Santander has become the first major UK bank (and the first bank in the world) to use Ripple for cross border payments. Santander has created an app built on the blockchain technology provided by Ripple, that facilitates international payments. Once the app is downloaded, users only need to complete their profile details and can then  start to make a payment. It connects to Apple Pay, where users can confirm payments securely using Touch ID:

       - Users can made payments between GBP 10 and GBP 10.000, around the clock and at any time of the day.
       - These transfers can be made from sterling to euros and US dollars (currently payments made in euros can be sent to 21 countries and US dollar payments to America only). 
        - Funds will appear in the recipients account already the next working day (greatly reducing the process time for international payments). 

It is currently being rolled out as a staff pilot. The results of this trial will be  used to assess whether to bring this technology to its customer base at a l later date. 

  • SAP, Ripple, ATB Financial and Reisebank

SAP, the world's third largest independent software manufacturer, partnered with Ripple and two banks, ATB Financial (Canada) and Reisebank (Germany), to demonstrate how banks can improve the efficiency of cross-border payments by using blockchain technology. 

For that SAP and Ripple designed and built a Proof-of-Concept prototype based on this technology. The technology prototype connects SAP HANA Cloud, the open platform as a service (SaaS), and the SAP Payment Engine application, which centralizes payment processing in one solution with Ripple's network of enterprise blockchain solutions. 
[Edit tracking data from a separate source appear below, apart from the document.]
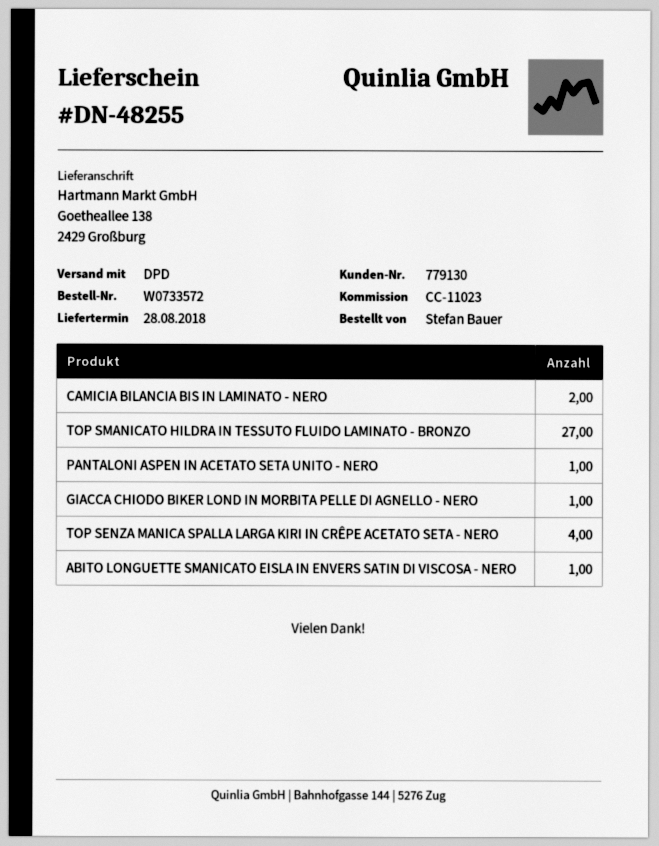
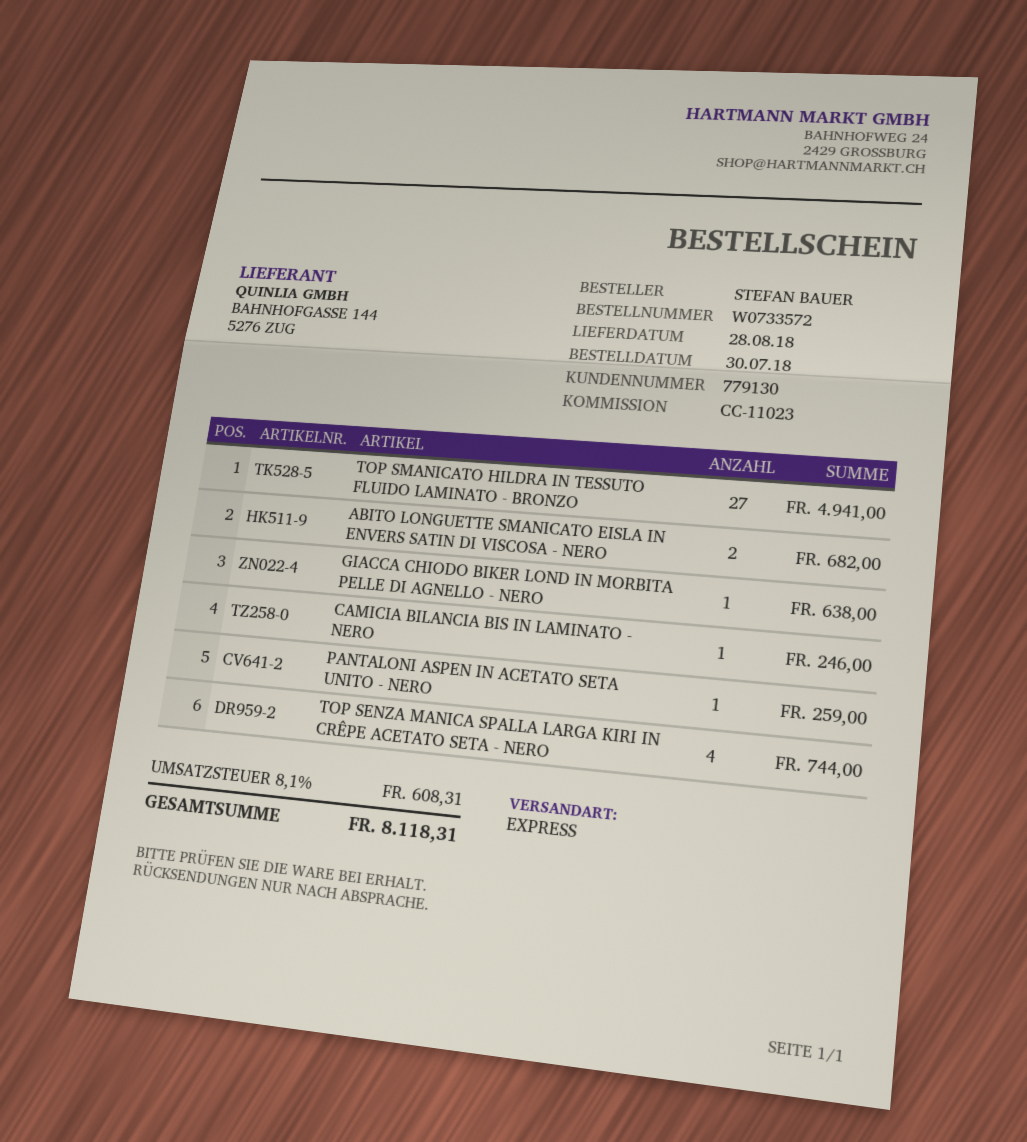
shipping method: DPD -> express
CAMICIA BILANCIA BIS IN LAMINATO - NERO: 2 -> 1
ABITO LONGUETTE SMANICATO EISLA IN ENVERS SATIN DI VISCOSA - NERO: 1 -> 2

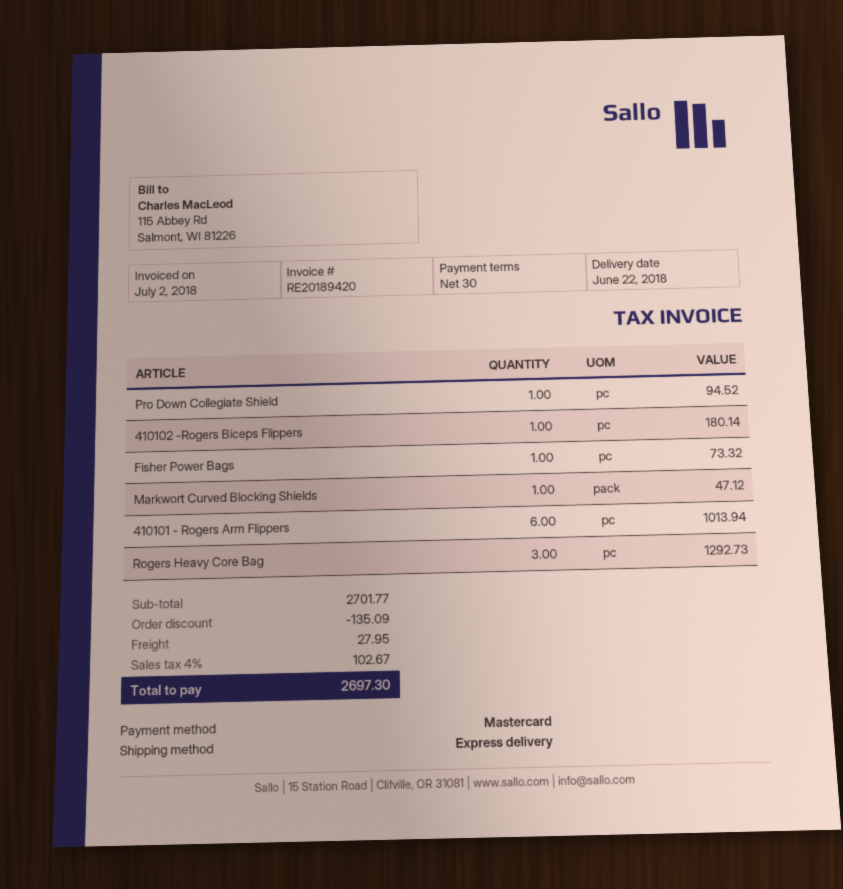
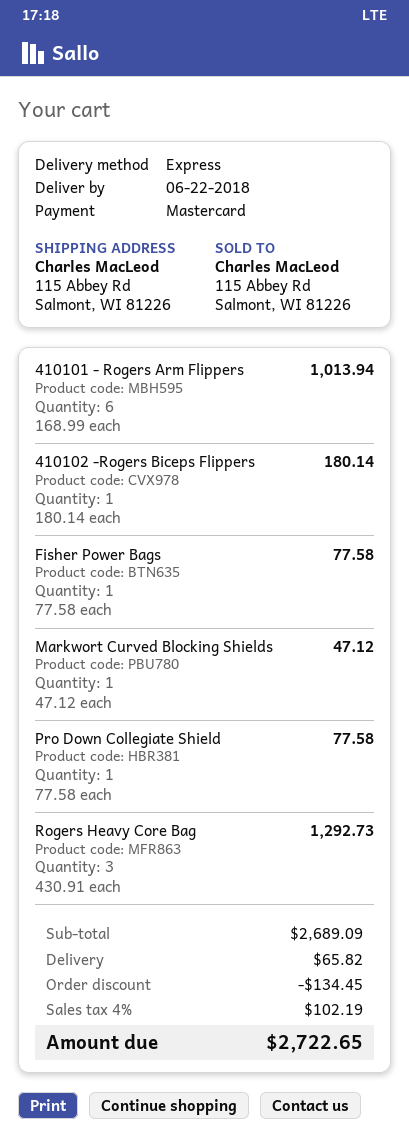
Pro Down Collegiate Shield: 1 for 94.52 -> 1 for 77.58
Fisher Power Bags: 1 for 73.32 -> 1 for 77.58
subtotal: 2701.77 -> 2689.09
discount: 135.09 -> 134.45
shipping: 27.95 -> 65.82
tax: 4% = 102.67 -> 4% = 102.19
total: 2697.30 -> 2722.65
This prototype was used to send the first international interbank blockchain payment of CAD $ 1,000  from  ATB Financial to Reisebank. With parties representing different continents, this cross border payment transfer using  blockchain technology was completed successfully. The payment which would normally have taken between two to six business days to process was now completed in around 20 seconds, so nearly instantaneous. In addition for being far quicker, this blockchain payment transaction cost a fraction of current transaction rates.  

  • Japanese bank consortium

SBI Ripple Asia, a joint venture formed this year between distributed ledger  tech provider Ripple and Japanese financial services firm SBI Holdings, has  announced that a Japanese consortium of 15 banks in a new established network will use Ripple’s blockchain technology for payments and settlement. Initial participants include Bank of Yokohama and SBI Sumishin Net Bank (SBI Holdings owns part of it). SBI Ripple Asia says "cross-border fees can run up to thousands of yen (or tens of dollars). In the new setup, it says banks will pay about 90% less in fees". It is expected that the size of the consortium will increase to 30 banks, and that the new service will go live in spring of 2017. 

In July, Mizuho Financial Group (MHFG), one of the largest financial groups in Asia, became one of the first Japanese banks to pilot blockchain for cross-currency settlement using Ripple.

Technology companies

Large technology companies such as Apple and Google haven’t shown much interest in blockchain technology, but that appears to be changing, with increasing interest in Ripple and the distributed ledger financial company’s Interledger Protocol. Google, Apple, Mozilla and other large technology companies have been joining forces to find a better user experience for payments on the internet.

Is it still too early?

The payments industry is certainly a intriguing arena to watch from a blockchain perspective. However, blockchain is not quite ready for adoption for mass consumer transactions. The technologies are still mature (but improving rapidly!), and their ability to support the challenging needs of the payments industry has yet to be approved. There is general belief that it may take 3 to 5 years before there is substantial adoption of this technology and the first real impact on payments costs and revenue can be felt. 

Citibank concludes in its report that network adoption is key to driving the scalability and regulatory compliance of a new value transfer system based on blockchain technology. Adoption by financial institutions will ultimately determine which payment systems catch up!